Title: The Gloriously Evil Drow Elves--are the Drow "Problematic?"
Post by: Steven Mitchell on November 27, 2018, 03:39:23 PM
Quote from: Mind Crime;1066286You're damn skippy sir. Seen many a brown relcuse and only one black widow in the wild. I know the recluse is potentially more damaging, but they never got the response from me the widow did. Not gonna lie, I backpeddled like a wuss and had my girlfriend kill it.

Black widows like to hide under rocks, plastic, and other things.  They are mostly predictable.  You can usually check for one before picking something up.  They are also easier to spot, being so shiny, and larger, and distinctive.

Brown recluses infect buildings, cannot be poisoned by the usual means (because they don't clean their legs), can hibernate for weeks with no food or water, hide in clothes, and boxes, are difficult to spot, except when they run across your bedspread at night (if you are lucky) or your face at 2:00 A.M. (if not so lucky).  Even if you vacate every week and gas bomb it for a month, you'll only kill the ones in the house.  They'll migrate back in within a year or two.

My dad has been bitten by both (lucky I guess).  A black widow bite, unless you are very young, old, or have a heart condition, you've got a good chance of surviving even without professional medical care.  Like a rattlesnake, you'll be sick for days, and need to stay warm and fed, but you'll get better most likely.  A brown recluse bite, unless you are very lucky or got a trace amount of venom or got professional care within the hour, you stand a good chance of needing months to fully heal.  Untreated for just a little too long, you could easily lose a limb or worse.

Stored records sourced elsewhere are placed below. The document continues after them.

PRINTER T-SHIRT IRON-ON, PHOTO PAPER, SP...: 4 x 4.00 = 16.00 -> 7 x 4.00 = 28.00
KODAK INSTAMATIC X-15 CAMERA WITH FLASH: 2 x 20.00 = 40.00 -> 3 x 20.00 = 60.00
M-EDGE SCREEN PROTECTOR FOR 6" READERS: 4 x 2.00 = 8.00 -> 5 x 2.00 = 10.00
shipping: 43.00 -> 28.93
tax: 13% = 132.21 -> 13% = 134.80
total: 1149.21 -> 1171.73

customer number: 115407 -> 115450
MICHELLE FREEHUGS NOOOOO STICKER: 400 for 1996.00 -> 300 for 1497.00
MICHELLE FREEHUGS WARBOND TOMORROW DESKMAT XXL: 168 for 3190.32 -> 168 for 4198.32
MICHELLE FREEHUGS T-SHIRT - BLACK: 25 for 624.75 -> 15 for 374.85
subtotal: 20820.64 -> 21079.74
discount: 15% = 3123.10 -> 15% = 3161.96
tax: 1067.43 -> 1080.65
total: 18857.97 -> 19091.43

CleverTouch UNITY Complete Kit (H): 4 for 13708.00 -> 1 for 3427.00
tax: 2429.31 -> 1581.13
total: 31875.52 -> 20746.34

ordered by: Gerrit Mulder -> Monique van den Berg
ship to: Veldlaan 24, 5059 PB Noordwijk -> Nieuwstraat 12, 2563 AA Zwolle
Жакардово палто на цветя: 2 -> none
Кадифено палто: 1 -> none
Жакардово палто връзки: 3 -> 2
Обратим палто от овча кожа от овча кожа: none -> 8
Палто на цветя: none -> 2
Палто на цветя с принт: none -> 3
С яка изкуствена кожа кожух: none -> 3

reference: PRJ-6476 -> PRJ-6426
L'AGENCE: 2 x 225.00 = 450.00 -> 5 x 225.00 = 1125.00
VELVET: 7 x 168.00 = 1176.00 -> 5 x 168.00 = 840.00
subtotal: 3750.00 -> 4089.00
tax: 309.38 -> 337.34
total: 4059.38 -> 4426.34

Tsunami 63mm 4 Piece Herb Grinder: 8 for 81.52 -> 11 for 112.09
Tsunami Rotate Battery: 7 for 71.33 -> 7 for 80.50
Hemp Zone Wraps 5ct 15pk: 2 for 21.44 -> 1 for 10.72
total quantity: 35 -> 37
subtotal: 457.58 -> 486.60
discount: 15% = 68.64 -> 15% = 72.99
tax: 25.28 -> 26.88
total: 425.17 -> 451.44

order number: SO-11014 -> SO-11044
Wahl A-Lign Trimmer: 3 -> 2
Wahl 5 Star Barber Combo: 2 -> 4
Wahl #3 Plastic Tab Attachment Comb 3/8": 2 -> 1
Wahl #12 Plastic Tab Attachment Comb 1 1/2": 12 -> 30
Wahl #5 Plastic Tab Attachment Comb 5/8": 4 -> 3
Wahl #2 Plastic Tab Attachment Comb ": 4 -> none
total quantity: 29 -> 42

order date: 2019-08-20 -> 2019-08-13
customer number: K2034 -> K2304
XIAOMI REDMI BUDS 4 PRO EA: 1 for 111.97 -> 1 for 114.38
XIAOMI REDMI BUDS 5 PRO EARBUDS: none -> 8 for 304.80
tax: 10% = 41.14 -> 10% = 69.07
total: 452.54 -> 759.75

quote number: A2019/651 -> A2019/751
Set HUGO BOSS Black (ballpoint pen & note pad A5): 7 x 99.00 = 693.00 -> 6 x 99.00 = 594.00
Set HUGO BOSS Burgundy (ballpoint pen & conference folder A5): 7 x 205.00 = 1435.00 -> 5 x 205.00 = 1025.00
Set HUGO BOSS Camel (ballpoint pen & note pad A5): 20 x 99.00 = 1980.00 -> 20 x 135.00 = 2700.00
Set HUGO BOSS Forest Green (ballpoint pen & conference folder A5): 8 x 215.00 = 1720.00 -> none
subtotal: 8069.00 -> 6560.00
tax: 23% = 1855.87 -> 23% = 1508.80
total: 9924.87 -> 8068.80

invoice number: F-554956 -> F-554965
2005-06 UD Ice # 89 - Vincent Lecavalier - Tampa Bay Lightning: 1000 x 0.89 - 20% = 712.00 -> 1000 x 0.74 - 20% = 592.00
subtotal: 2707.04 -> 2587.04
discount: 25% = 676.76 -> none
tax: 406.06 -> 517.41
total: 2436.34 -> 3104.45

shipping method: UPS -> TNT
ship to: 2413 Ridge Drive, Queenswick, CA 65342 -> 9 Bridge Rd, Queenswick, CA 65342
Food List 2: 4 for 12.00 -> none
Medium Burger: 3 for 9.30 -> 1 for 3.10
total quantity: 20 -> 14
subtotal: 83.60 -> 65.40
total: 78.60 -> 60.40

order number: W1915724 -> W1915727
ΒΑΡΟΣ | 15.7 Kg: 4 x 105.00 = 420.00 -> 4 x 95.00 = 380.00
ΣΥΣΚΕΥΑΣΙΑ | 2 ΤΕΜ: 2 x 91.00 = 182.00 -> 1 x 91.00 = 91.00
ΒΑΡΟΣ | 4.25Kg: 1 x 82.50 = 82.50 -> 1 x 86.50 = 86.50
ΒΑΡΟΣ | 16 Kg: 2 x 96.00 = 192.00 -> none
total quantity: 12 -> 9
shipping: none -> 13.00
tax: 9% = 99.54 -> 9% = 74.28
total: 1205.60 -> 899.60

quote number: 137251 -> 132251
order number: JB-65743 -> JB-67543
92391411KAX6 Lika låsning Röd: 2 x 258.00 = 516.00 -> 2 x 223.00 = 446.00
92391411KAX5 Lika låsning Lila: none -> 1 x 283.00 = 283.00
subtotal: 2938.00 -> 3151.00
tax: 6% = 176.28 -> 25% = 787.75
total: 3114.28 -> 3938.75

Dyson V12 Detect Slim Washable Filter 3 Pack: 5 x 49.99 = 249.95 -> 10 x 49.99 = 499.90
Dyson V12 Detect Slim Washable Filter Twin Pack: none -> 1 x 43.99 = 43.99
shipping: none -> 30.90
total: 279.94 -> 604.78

If I built a fantasy monster on the black widow, and sent it after my players, they'd find it somewhat scary.  Then they'd squash it or run and move on.  If I sent the equivalent built on the brown recluse, half of them would probably leave the session.  A "giant brown recluse" would make phase spiders seem tame.
Title: The Gloriously Evil Drow Elves--are the Drow "Problematic?"
Post by: RPGPundit on November 29, 2018, 06:28:15 AM
My house has a lot of little spiders, mostly living in corners, they're quite timid. I had to get used to letting them live with me, rather than getting rid of them, because there's a ton of other bugs down here and spiders help keep more pest-like bugs under control.